Bad Graphs, or, I Have a BA in English

Bad Graphs, or, I Have a BA in English

Not to brag, but it’s almost impressive how many times I got something so simple so profoundly wrong, in so many odd ways.

I have a degree in Cultural Studies, which means my space of academic comfort is mostly theoretical articles, preferably those with sentences that frequently surpass the length of four lines. So, when I walked into Prof. Piper’s introductory course (LLCU 255: Introduction to Literary Text Mining), and he said some phrases like “run your code” and “statistical significance” I dropped the course while sitting in the class. But the following year I tried again, figuring that I like thinking about language quantitatively, and I like discourse analysis, and, really, I could just take the course pass/fail if it came down to it.

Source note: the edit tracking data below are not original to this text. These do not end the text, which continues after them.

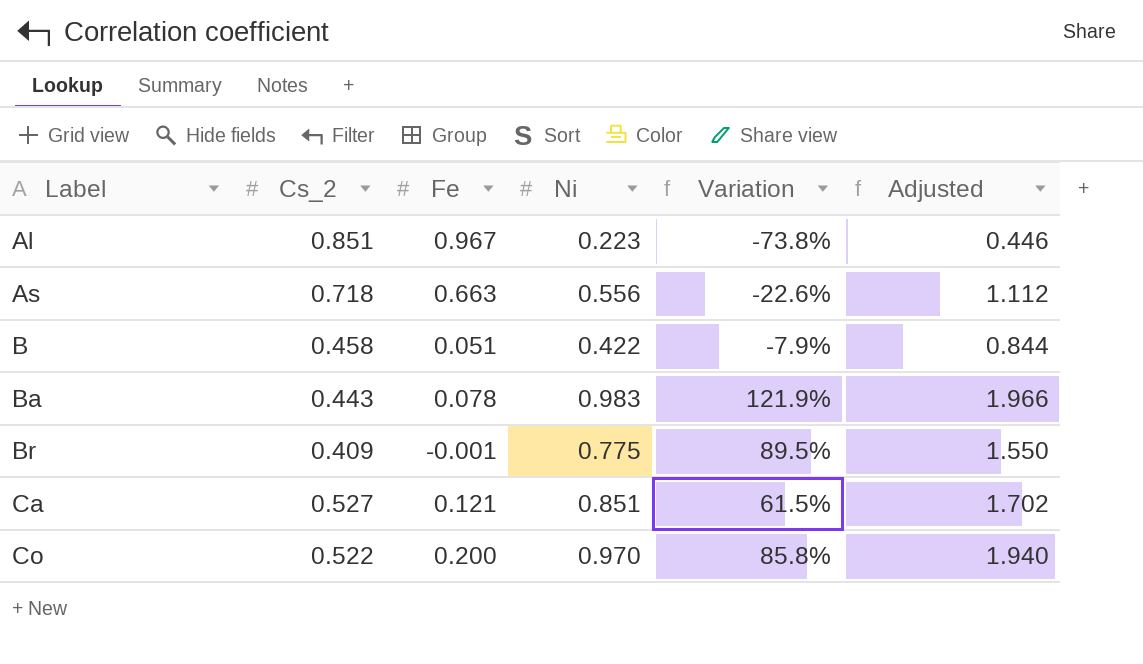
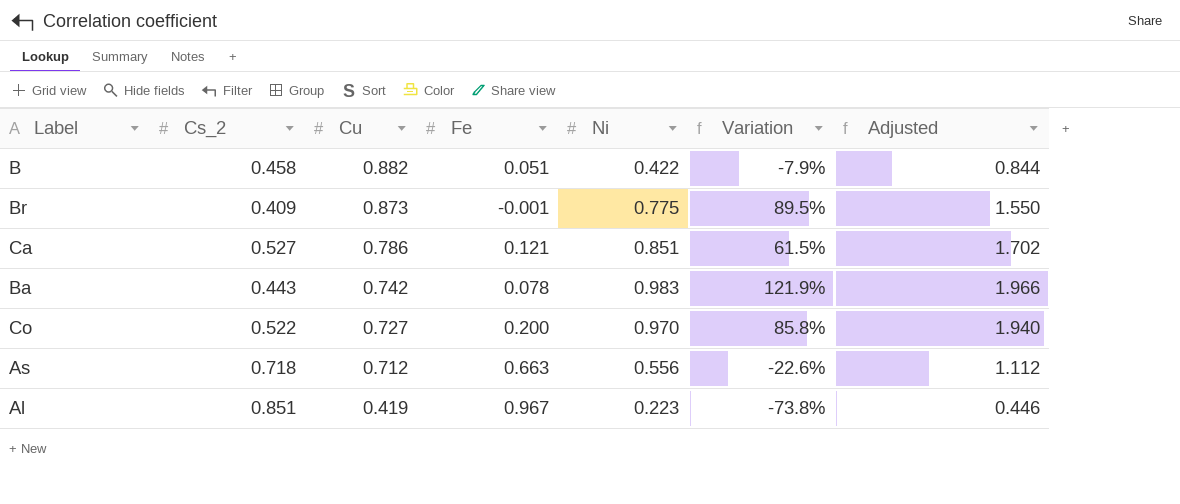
row order: Label ascending -> Cu descending
column Cu | position: none -> 3

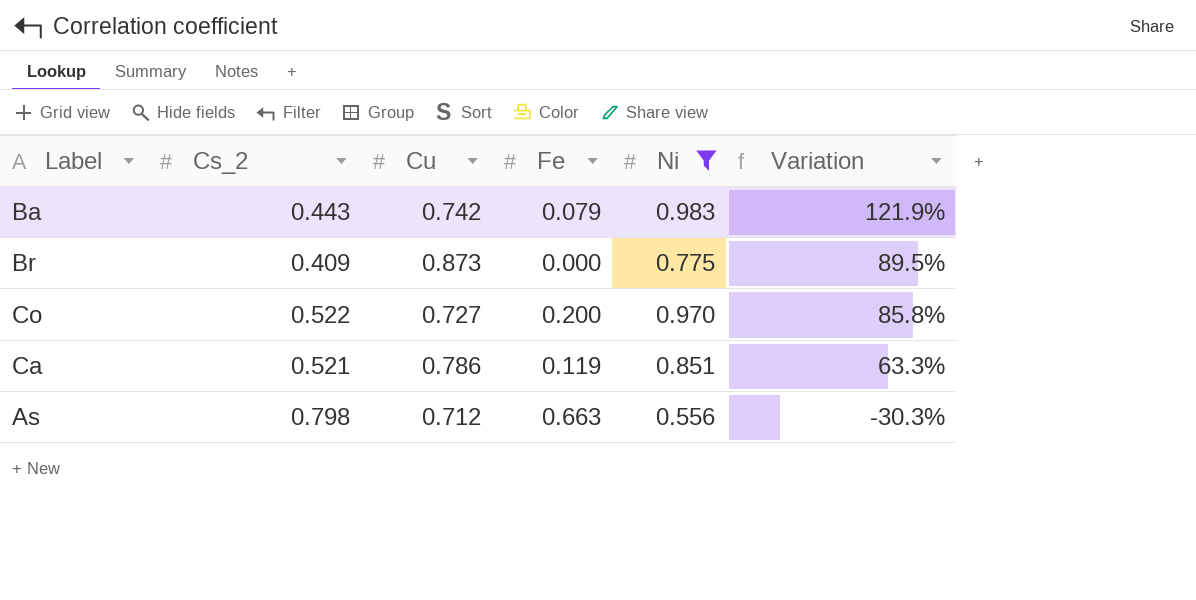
filter: none -> Ni >= 0.556
row order: Cu descending -> Variation descending
column Adjusted | formula: [Ni] * 2 -> none
Ba | Fe: 0.078 -> 0.079
Br | Fe: -0.001 -> 0.000
Ca | Cs_2: 0.527 -> 0.521
Ca | Fe: 0.121 -> 0.119
Ca | Variation: 61.5% -> 63.3%
As | Cs_2: 0.718 -> 0.798
As | Variation: -22.6% -> -30.3%

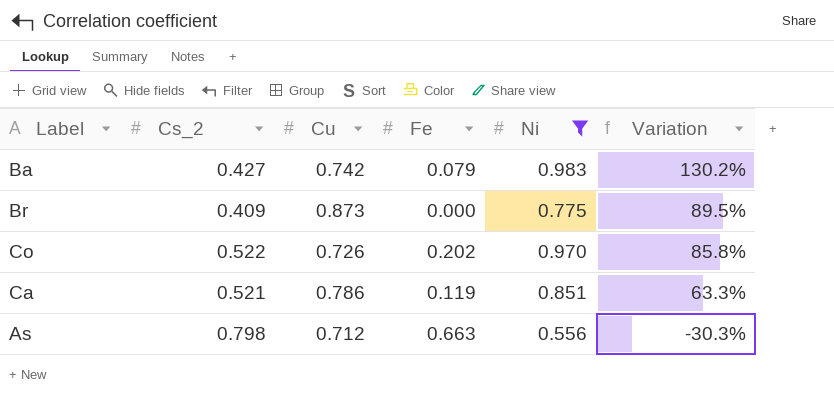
Ba | Cs_2: 0.443 -> 0.427
Ba | Variation: 121.9% -> 130.2%
Co | Cu: 0.727 -> 0.726
Co | Fe: 0.200 -> 0.202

A year later I’m still text mining, and now it’s my full-time job to work at txtLAB. I’m as surprised as anyone that I ended up here, and I’m getting better at coding, but I’m still not very good, at all. I think it’s quite common for folks straddling fields to hit a lot of errors. I think this is especially blatant if you’re coding, because those mistakes actually show up on your screen; they’re also always in red.  It’s hard not to get discouraged when you spend a few hours trying to fix something that seems like it would take others only a few minutes. Recently, I got really frustrated trying to make a specific type of stacked bar graph for a project on gender patterns in contemporary fiction. It was supposed to look like this: 

But I couldn’t get it to work. And the only good thing about messing up plots specifically is that instead of other types of coding, or instead of most errors in any field, is that you are actually forced to see all the completely wrong absolutely useless outputs of your mistakes. They pop up on the sidebar. So, I figure I might as well make the best of the unspeakable number of hours I spent on this and display all these garbage graphs to the whole of the internet. Not to brag, but it’s almost impressive how many times I got something so simple so profoundly wrong, in so many odd ways.

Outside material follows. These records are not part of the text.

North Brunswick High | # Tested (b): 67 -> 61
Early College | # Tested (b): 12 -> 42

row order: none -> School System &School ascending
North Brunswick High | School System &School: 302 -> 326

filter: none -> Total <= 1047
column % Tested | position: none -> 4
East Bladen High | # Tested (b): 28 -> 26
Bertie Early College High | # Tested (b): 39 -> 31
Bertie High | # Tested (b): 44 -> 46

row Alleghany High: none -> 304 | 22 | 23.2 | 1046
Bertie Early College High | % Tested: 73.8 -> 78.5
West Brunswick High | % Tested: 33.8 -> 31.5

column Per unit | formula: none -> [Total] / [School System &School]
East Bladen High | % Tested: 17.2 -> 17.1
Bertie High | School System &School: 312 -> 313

First, I just made these two very unhelpful blocks that show absolutely nothing: 

Then I made a rainbow thing, which is fun, I guess? But also is completely useless. I truly cannot glean anything from this and also what a wild ride these default colours are: 

Then I made this strange small graph that seems to just show the same thing seven times?  But just incredibly small. Oh and yes my y- and x-axis the same, not sure how that happened:

Then, riddle me this, I ended up with another small graph, and the values of the colours of the bars changed? To what values I do not know. And also the Y axis became a collection of seemingly random numbers that don’t align with the size of the boxes?:

Okay, then it started to at least resemble a stacked bar graph. But was based  on raw counts, not percentages.  So that had to change. And the colours were wrong:

Then I GOT THE NUMBERS RIGHT, but for some reason 5 of my columns  were labelled as NA? So, I fixed that and ended up with the first graph I posted:

I’d like to write a takeaway about trying and trying and trying until you succeed, and granted, I did feel some strange code euphoria when I finally figured out this godforsaken graph, but I think more important than the eventual success is being okay with the messiness of the process. I’m trying to learn as much as I can to be better at what I do, but I think a necessary part of that is being comfortable with other people knowing that I rarely know exactly what I’m doing; it’s that admission that allows the space for others to give me the good, challenging, and critical feedback I need to be a better researcher. 

It can’t just be about the final graph. We, of course, ended up cutting it from the project, after all.